Hi guys,
I’m currently building a infrastructure based on Docker and Swarm on top of AWS, and I wonder how to manage efficiently resources and performances in a cluster.
Docker introduced new orchestration methods, adopted by Swarm, Kubernetes, Rancher… They all have in common an automated container scheduling. It looks very promising, but does anybody can provide a feedback on large cluster and at scale ? I mean, for a production setup, living longer than a 15 minutes demonstration ?
Weakness I see in modern container lifecycle:
- In a web stack, resource consumption is not flat: day vs night, weekday vs weekend, December vs January (in e-commerce)… => Scheduling strategies don’t take into account that available CPU and RAM can change over the time.

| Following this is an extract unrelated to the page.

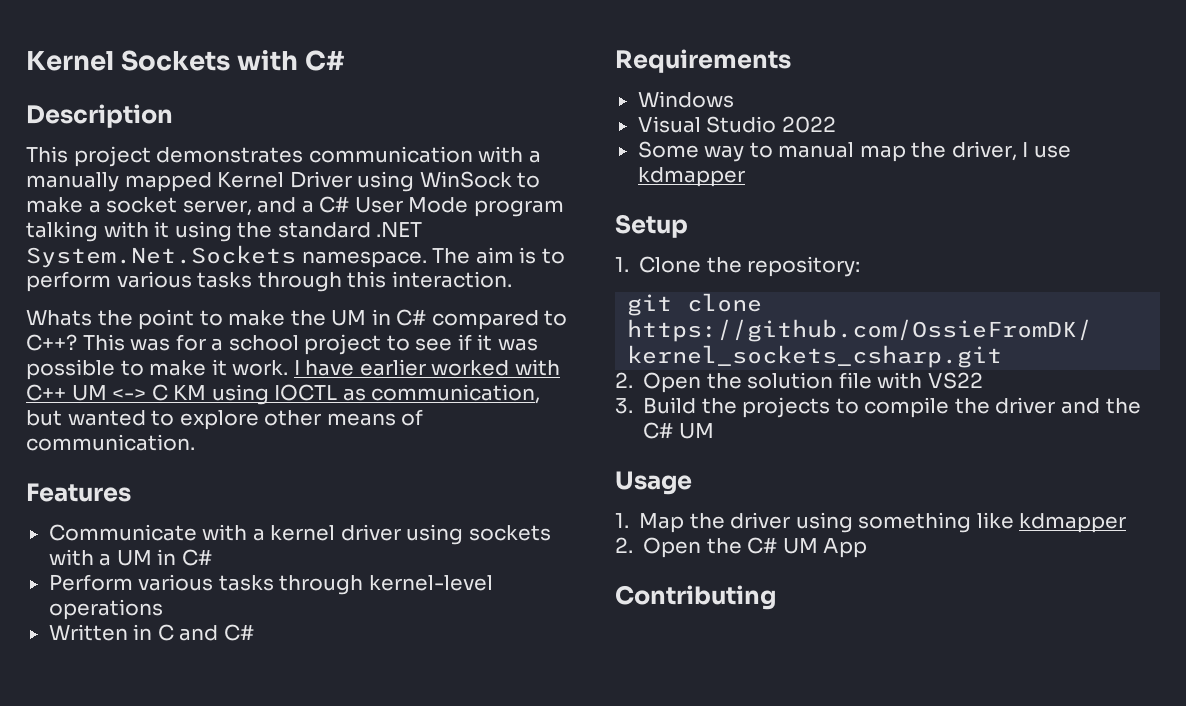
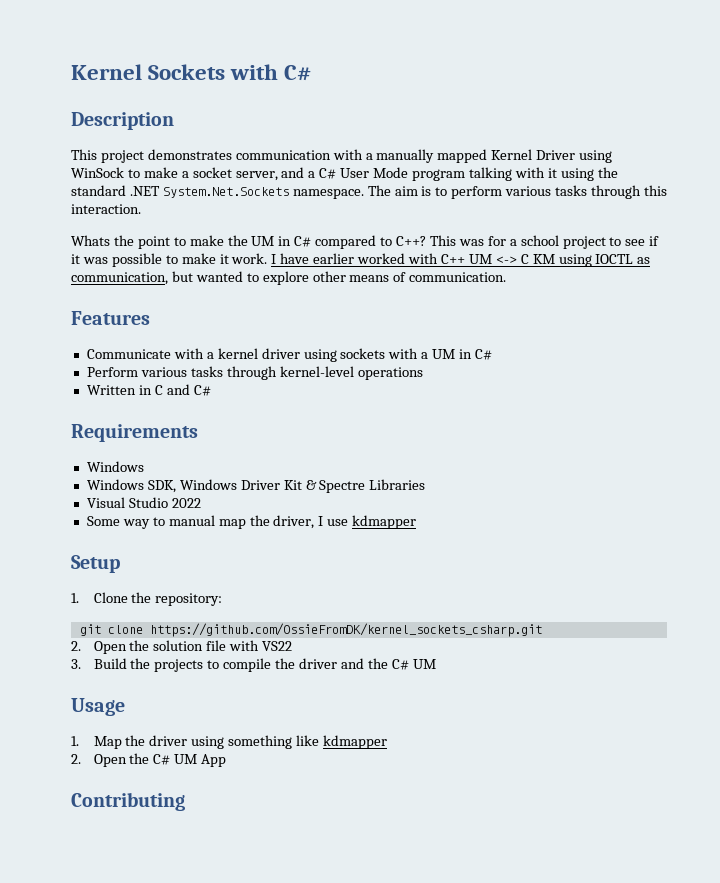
+ Windows SDK, Windows Driver Kit & Spectre Libraries

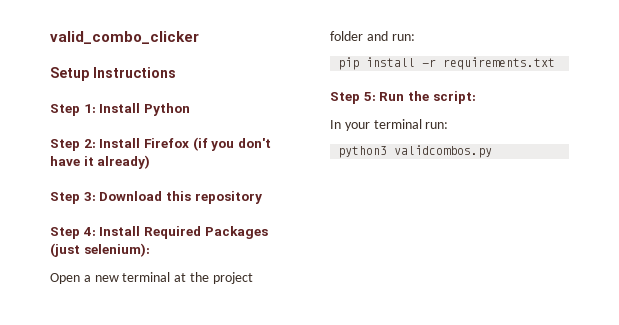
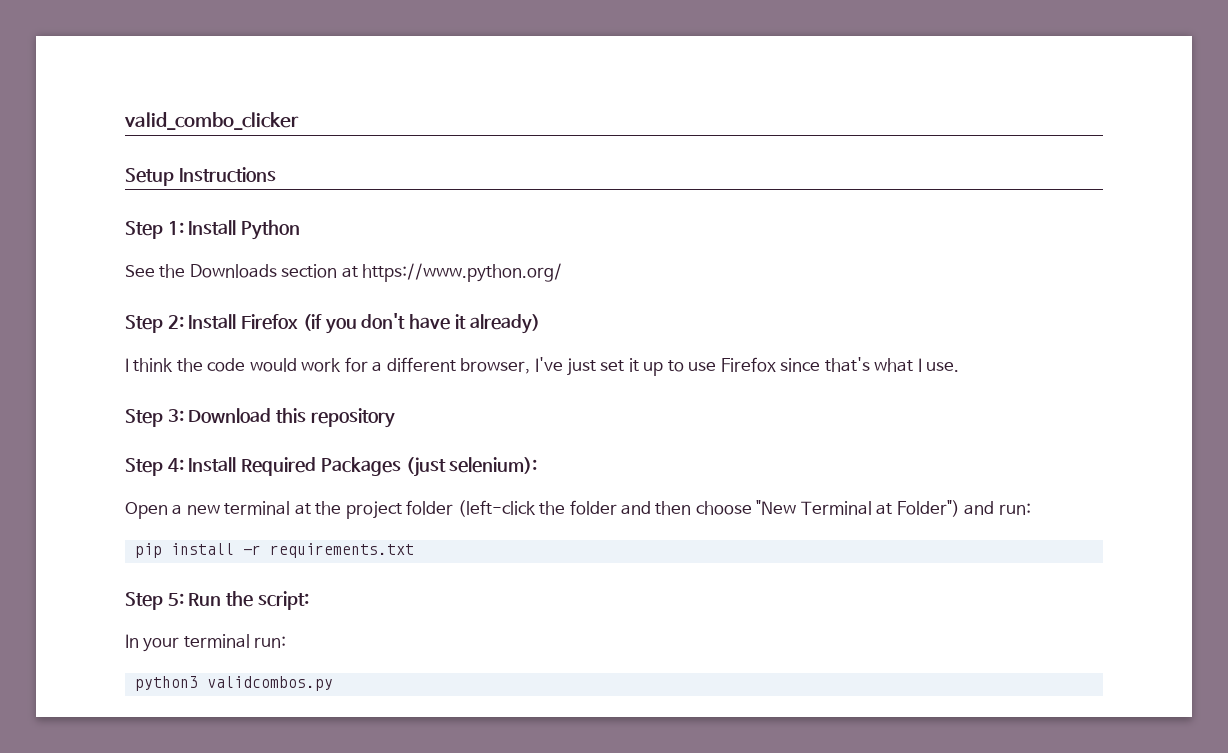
+ See the Downloads section at https://www.python.org/
+ I think the code would work for a different browser, I've just set it up to use Firefox since that's what I use.
- Open a new terminal at the project folder and run:
+ Open a new terminal at the project folder (left-click the folder and then choose "New Terminal at Folder") and run:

- Scheduling 42 single threaded NodeJs containers on a 32-CPU host => context switching, swap, inefficient
- Hard to know which service should be manually scaled when a VM -hosting random containers- consume 100% of CPU.
- Service can run slower because co-hosted containers eat resources
- After a node failure, containers are re-scheduled on different VM, but it makes much more context switching, and can slow down a whole app. Why not keeping containers stopped until a new host is up, affecting only a few micro-service load and response time ?

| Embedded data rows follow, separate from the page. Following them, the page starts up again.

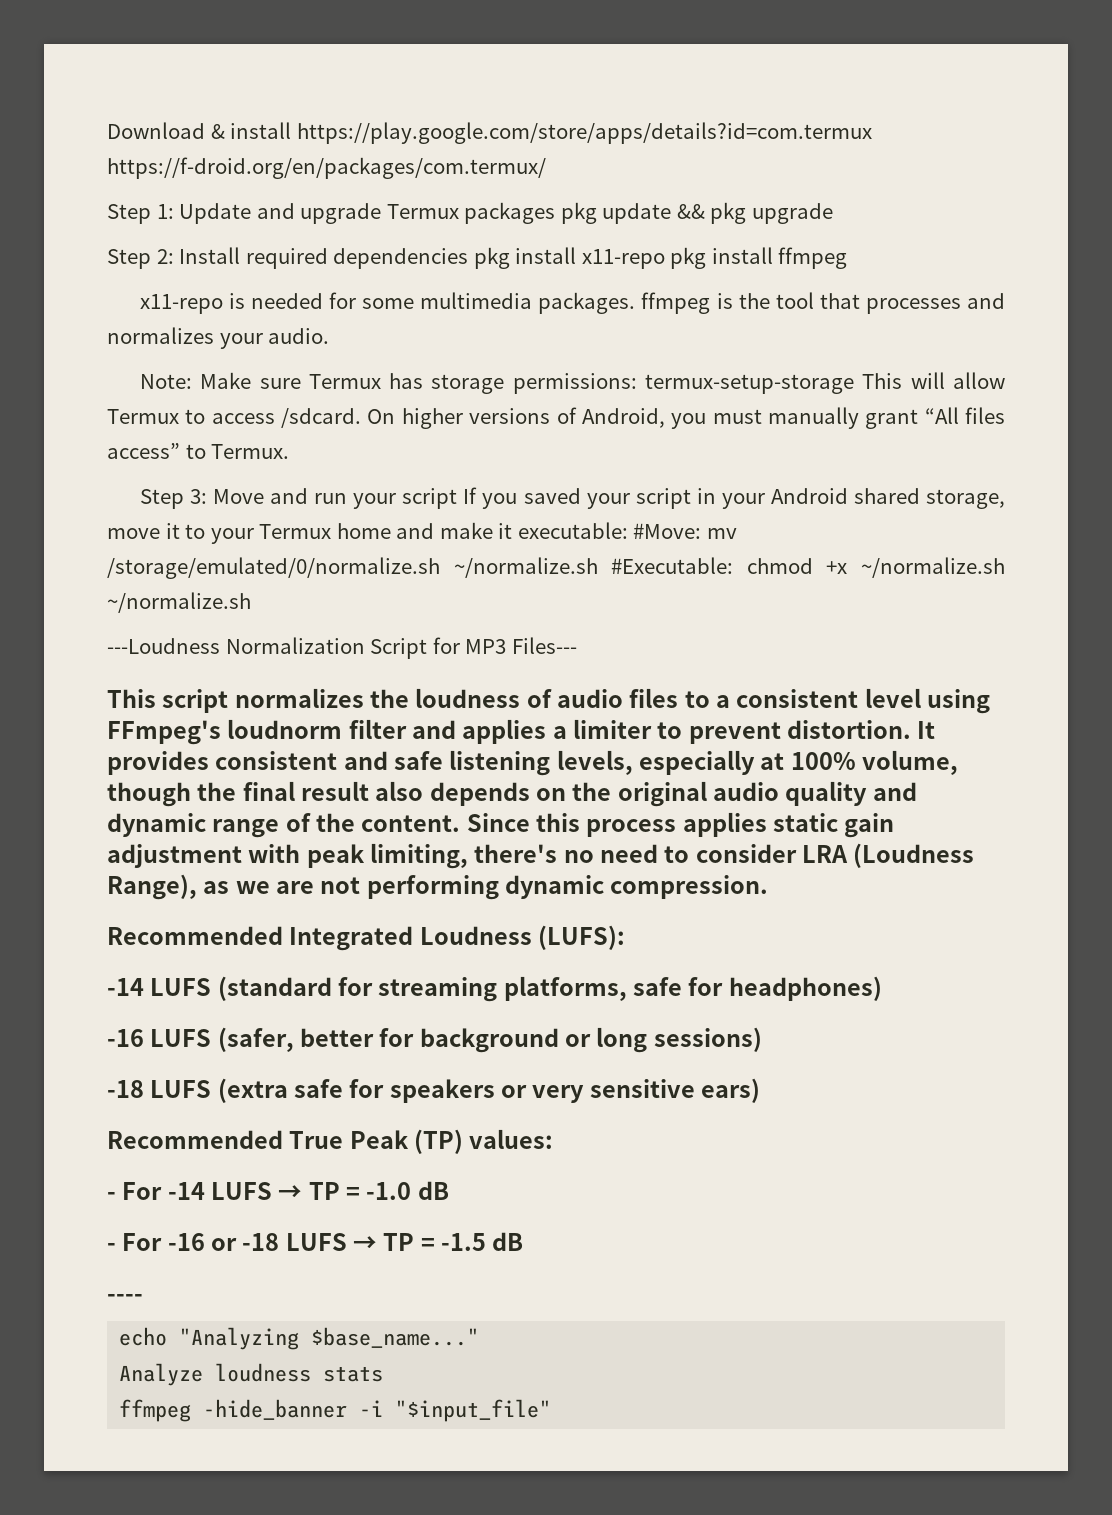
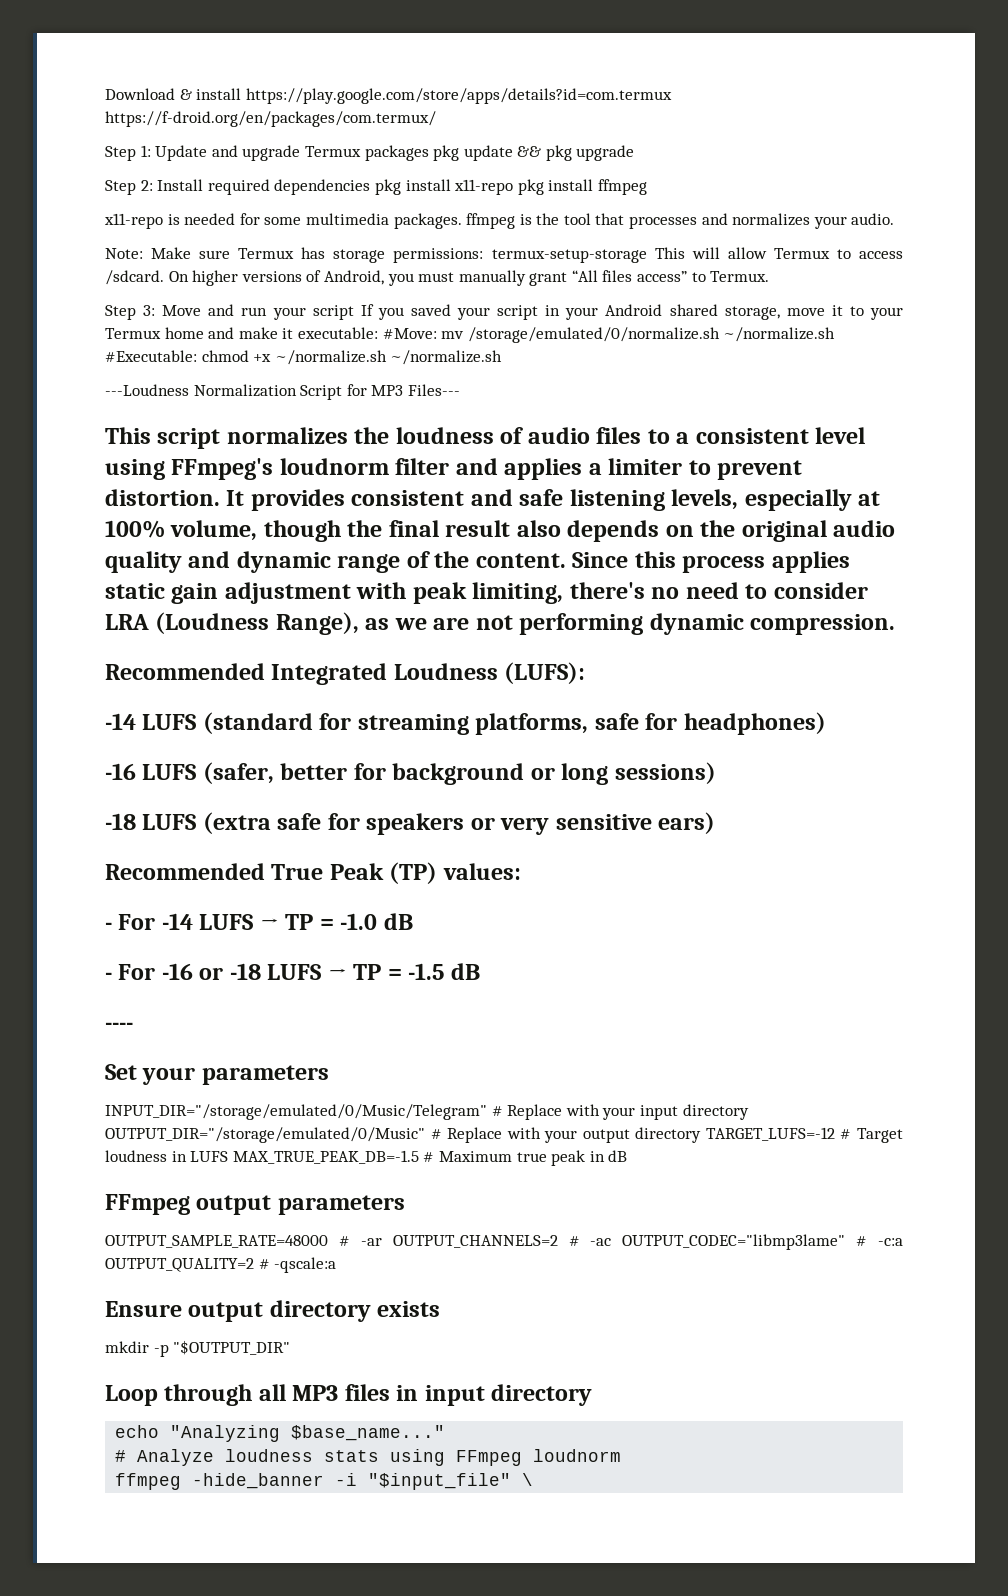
+ Set your parameters
+ INPUT_DIR="/storage/emulated/0/Music/Telegram" # Replace with your input directory OUTPUT_DIR="/storage/emulated/0/Music" # Replace with your output directory TARGET_LUFS=-12 # Target loudness in LUFS MAX_TRUE_PEAK_DB=-1.5 # Maximum true peak in dB
+ FFmpeg output parameters
+ OUTPUT_SAMPLE_RATE=48000 # -ar OUTPUT_CHANNELS=2 # -ac OUTPUT_CODEC="libmp3lame" # -c:a OUTPUT_QUALITY=2 # -qscale:a
+ Ensure output directory exists
+ mkdir -p "$OUTPUT_DIR"
+ Loop through all MP3 files in input directory
- Analyze loudness stats
+ # Analyze loudness stats using FFmpeg loudnorm
- ffmpeg -hide_banner -i "$input_file"
+ ffmpeg -hide_banner -i "$input_file" \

- What about databases ? They often need dedicated resources and should not share CPU/RAM with other containers. What happens in an infrastructure average response time when a VM die and Swarm move the db onto an host already running random containers (even db) ?
- When an autoscaling group detect the load is going up, it starts a new instance. But how to reschedule some containers on it ?
Starting more VM than needed is the easiest work-around/bullshit, but it”s definitely a waste and a bad practice !!
Should we kill containers on a regular basis to rebalance containers on “available” VMs ?
Did anybody try to solve this kind of issues ?